Hund tötet Mensch – solche Schlagzeilen gab es in diesem Jahr schon häufiger. Das Problem sind aus Sicht von Experten weniger die Hunde – sondern die Halter. Viele fordern daher einen Hundeführerschein für alle Hundehalter.

Von: Anna Klühspies, Fabian Mader

Stand: 31.07.2018

Rentner Wolfgang H. kann es bis heute kaum fassen. Vor rund einem Jahr ging seine Frau noch kurz spazieren durch das Dorf Frohnstetten in Baden-Württemberg. Sie kam nie mehr zurück. Ein Hund hat sie getötet.

"Ein sinnloser Tod, mit dem ich mich nicht abfinden kann. Dass sie so grausam sterben musste, das ist für mich schwer zu verkraften."

Wolfgang H., Witwer

Der Kangal war zuvor stundenlang allein in der Hitze – angekettet mit einem Halsband, von dem er sich losreißen konnte. Die Frau, die sich um das gefährliche Tier kümmerte, war den ganzen Tag über nicht zuhause.

Hundeattacken in Süddeutschland häufiger

Nicht nur in Baden-Württemberg, auch in Bayern nehmen Beißattacken von Hunden auf Menschen zu. Gab es 2011 noch 470 Vorfälle, waren es 2017 schon 624. Die Attacken durch sogenannte Kampfhunde sind sogar um fast 70% gestiegen, von 23 (2011) auf 39 (2017).
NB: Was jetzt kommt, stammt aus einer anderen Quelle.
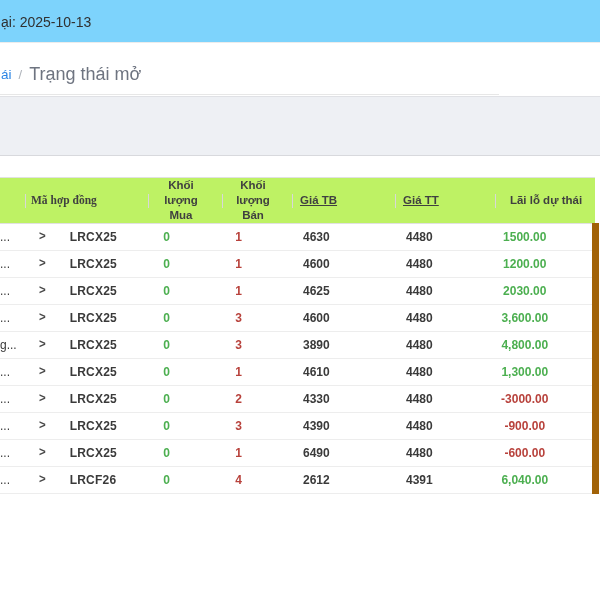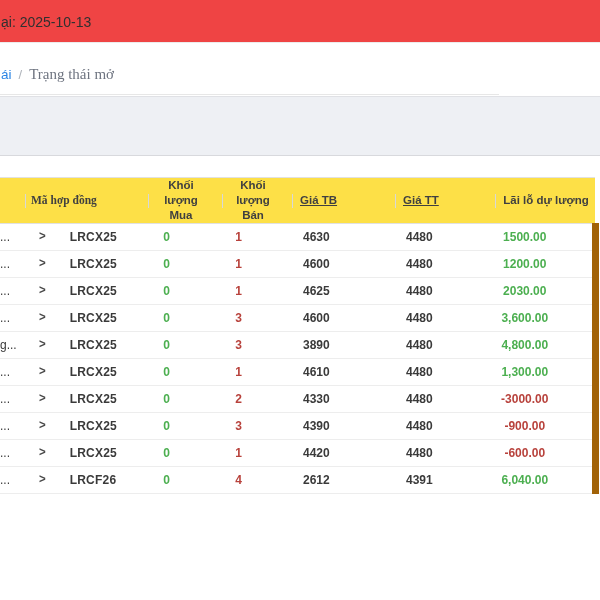--- a/index.html
+++ b/index.html
@@ -10,7 +10,7 @@
   }
   
   .topbar { position:absolute; top:0; left:0; width:600px; height:43px;
-    border-bottom:1px solid #ececec; box-sizing:border-box; background:#ef4444; }
+    border-bottom:1px solid #ececec; box-sizing:border-box; background:#7dd3fc; }
   .date { position:absolute; left:1px; top:14px; font-size:14px; color:#303030; white-space:nowrap; }
   
   .bcbar { position:absolute; top:44px; left:0; width:499px; height:51px;

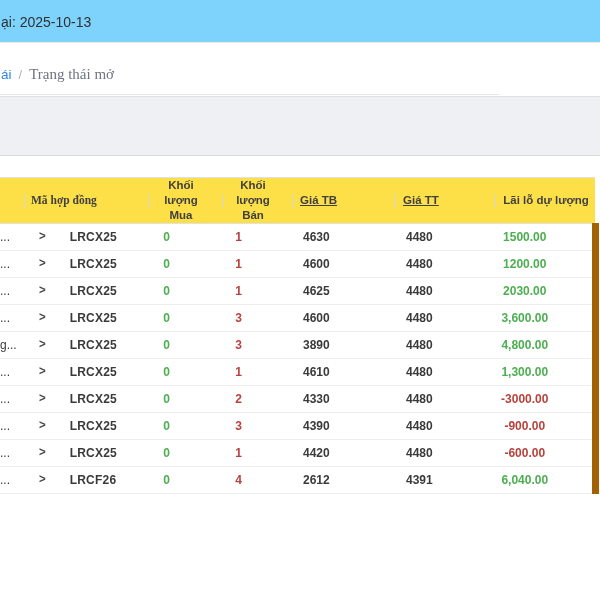--- a/index.html
+++ b/index.html
@@ -18,7 +18,7 @@
     display:flex; align-items:center; padding-top:10px; }
   .bc-link { color:var(--link,#2b85e4); font-size:13.5px; text-decoration:none; cursor:pointer; margin-left:1px; }
   .bc-sep { color:#aeb3ba; margin:0 7px; font-size:13px; }
-  .bc-cur { color:#6e7480; font-size:15px;font-family:Liberation Serif, serif; }
+  .bc-cur { color:#6e7480; font-size:18px; }
   
   .panel { position:absolute; top:96px; left:0; width:600px; height:60px;
     background:#eef0f4; border-top:1px solid #e0e1e5; border-bottom:1px solid #d8d9dd; box-sizing:border-box; }

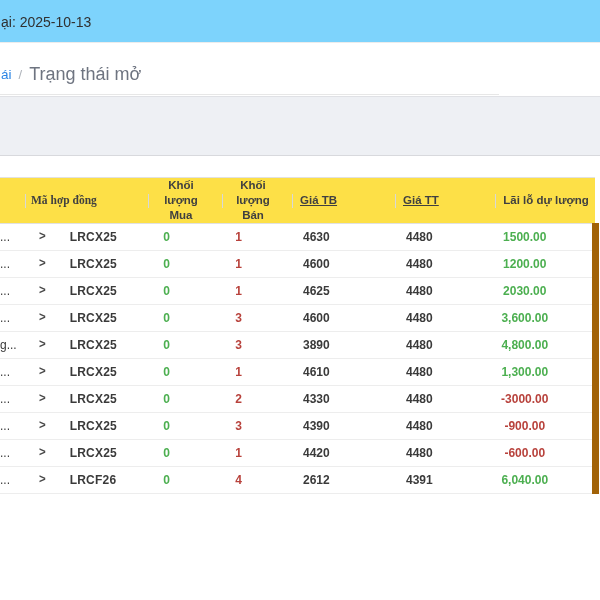--- a/index.html
+++ b/index.html
@@ -26,7 +26,7 @@
   table.postable { position:absolute; top:177px; left:0; width:595px;
     border-collapse:collapse; table-layout:fixed; }
   thead th {
-    height:46px; background:#fde047; border-top:1px solid #e1e1e1; border-bottom:1px solid #e1e1e1;
+    height:46px; background:#bef264; border-top:1px solid #e1e1e1; border-bottom:1px solid #e1e1e1;
     font-size:11.5px; font-weight:700; color:#404040; position:relative;
     vertical-align:middle; line-height:1.3; box-sizing:border-box;
   }

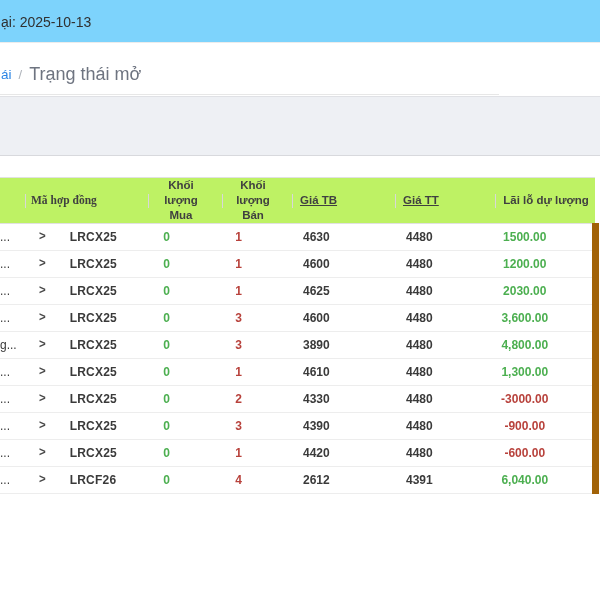--- a/index.html
+++ b/index.html
@@ -87,7 +87,7 @@
       <th class="c-vol">Khối lượng Bán</th>
       <th class="c-price">Giá TB</th>
       <th class="c-price">Giá TT</th>
-      <th class="c-pnl">Lãi lỗ dự lượng</th>
+      <th class="c-pnl">Lãi lỗ dự thái</th>
     </tr>
   </thead>
   <tbody>

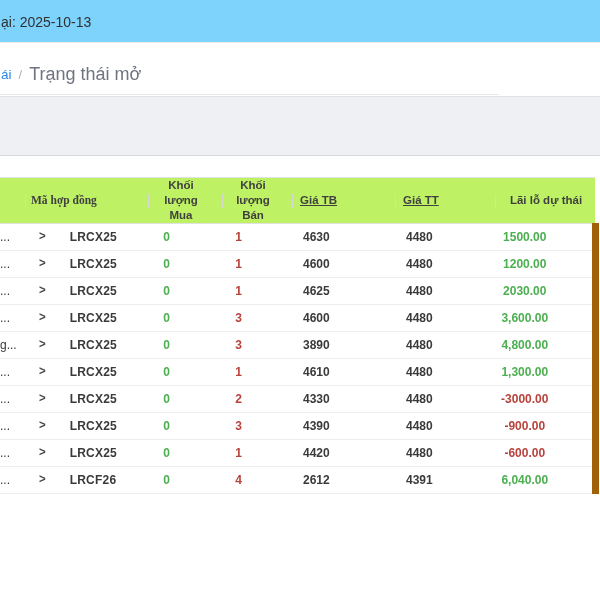--- a/index.html
+++ b/index.html
@@ -221,7 +221,7 @@
     </td>
     <td class="num buy">0</td>
     <td class="num sell">1</td>
-    <td class="price">4420</td>
+    <td class="price">6490</td>
     <td class="price">4480</td>
     <td class="num pnl neg">-600.00</td>
   </tr>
Was genau ein Kampfhund ist, ist je nach Bundesland unterschiedlich geregelt. In Bayern gibt es dafür zwei Kategorien. Die erste zählt Rassen auf, für die es eine spezielle Erlaubnis braucht – die Hundehalter müssen sie immer an der Leine führen und weitere – teils strenge – Auflagen erfüllen. Dazu gehören Pit-Bull, Bandog, American Staffordshire Terrier, Staffordshire Bullterrier und Tosa-Inu.
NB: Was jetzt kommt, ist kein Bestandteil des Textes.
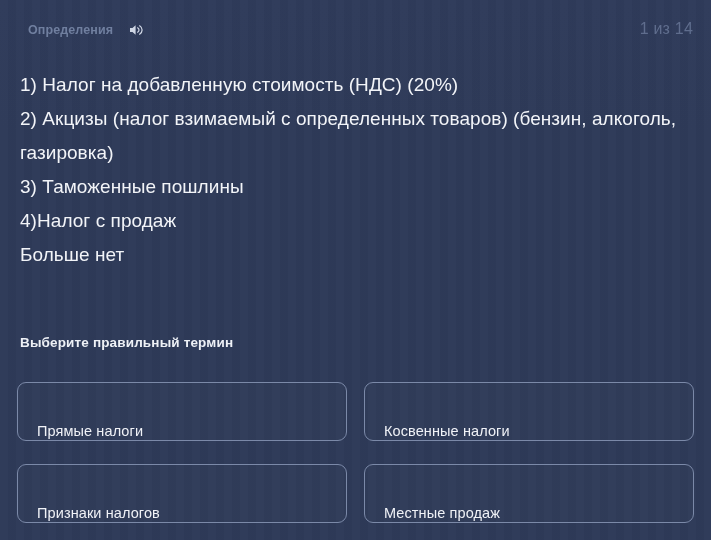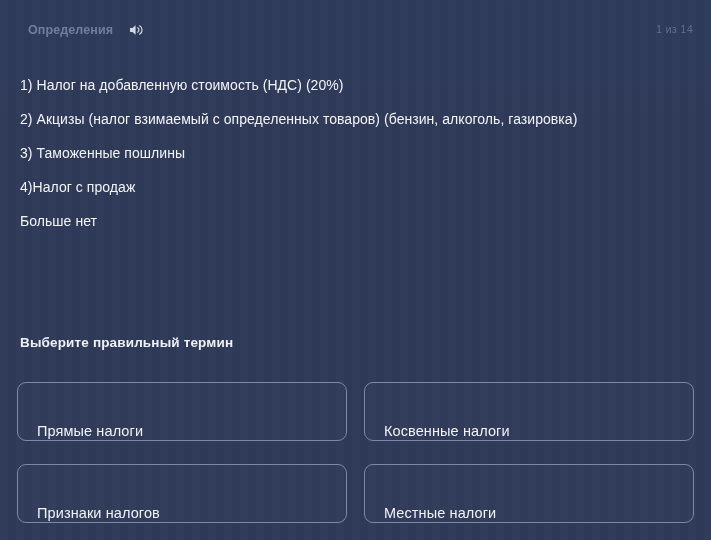--- a/index.html
+++ b/index.html
@@ -64,7 +64,7 @@
     position: absolute;
     right: 18px;
     top: 22px;
-    font-size: 11px;
+    font-size: 16px;
     color: #5f6d8d;
     line-height: 14px;
     white-space: nowrap;

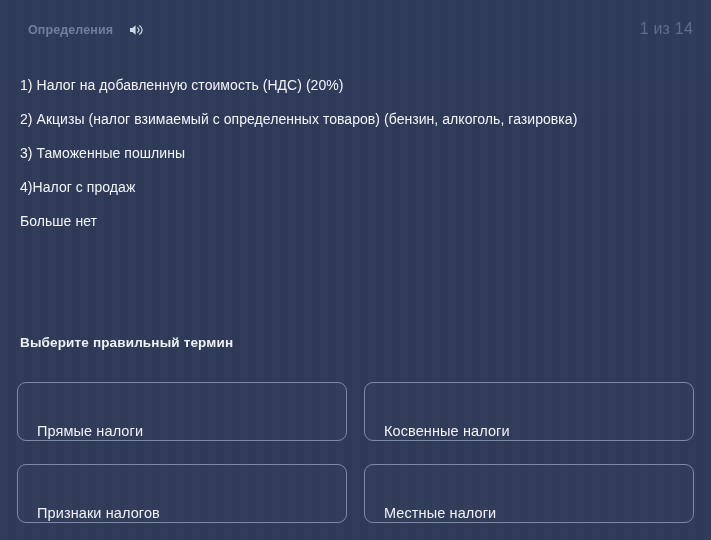--- a/index.html
+++ b/index.html
@@ -77,7 +77,7 @@
     left: 20px;
     top: 68px;
     width: 672px;
-    font-size: 14px;
+    font-size: 19px;
     line-height: 34px;
     color: #f2f4f8;
     letter-spacing: 0.05px;

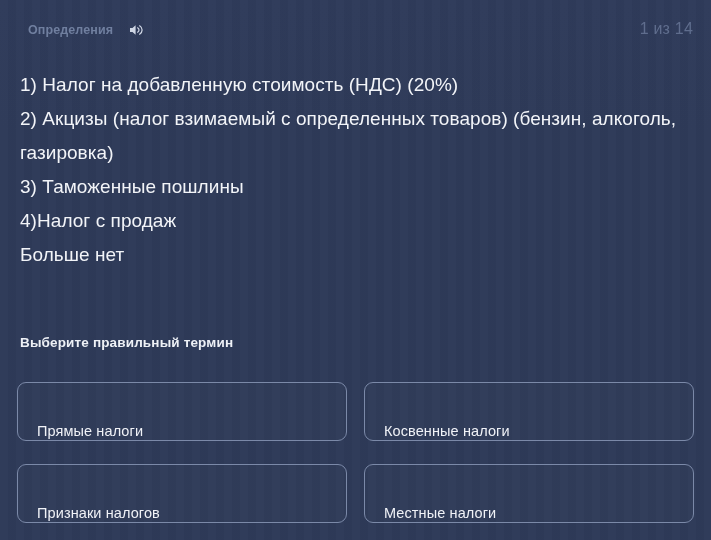--- a/index.html
+++ b/index.html
@@ -175,7 +175,7 @@
       <span class="answer-label">Признаки налогов</span>
     </div>
     <div class="answer">
-      <span class="answer-label">Местные налоги</span>
+      <span class="answer-label">Местные продаж</span>
     </div>
   </div>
Bei anderen Rassen, etwa dem American Bulldog und dem Rottweiler können Halter im Einzelfall widerlegen, dass der Hund gefährlich ist. Gelingt das, müssen sie keine besonderen Auflagen beachten.

„Es gibt keine per se aggressiven Hunde“

Die Mainzer Tierärztin Kathrin Roiner-Frenzel hat in einer Studie untersucht, welche Hunderassen aggressiver sind als andere – Ihr Fazit: Es kommt ganz auf die Halter an. Eine Rasseliste greift daher aus ihrer Sicht zur kurz, sie fordert einen Hundeführerschein für alle Halter in Deutschland.

"Es gibt per se keine aggressiven Hunde. Wenn jeder Hundehalter angehalten ist, eine Prüfung mit seinem Hund zu machen, wenn man lernt, seinen Hund zu verstehen und besser zu lesen, werden hoffentlich Beißvorfälle vermieden."

Dr. Kathrin Roiner-Frenzel, Tierärztin aus Mainz

Einen solchen Hundeführerschein gibt es bislang nur in Niedersachsen. Und dort müssen die Halter den Test nicht mit ihrem eigenen Hund bestehen. Es reicht auch irgendein anderer Hund. Alle anderen Bundesländer verzichten bisher auf allgemeine Tests für alle Hundebesitzer – Berlin ist die Ausnahme – der Stadtstaat plant die Einführung im kommenden Jahr. In Bayern ist eine solche Regelung nicht geplant.

Urteil gegen die Halter

Die Halter des Hundes, der die Frau von Wolfgang H. totgebissen hat, wurden zu Bewährungsstrafen verurteilt. Was der Rentner bis heute nicht fassen kann: Im Internet echauffierten sich Menschen, dass der Hund getöetet wurde - für seine Frau interessierte sich nach seinem Empfinden kaum jemand.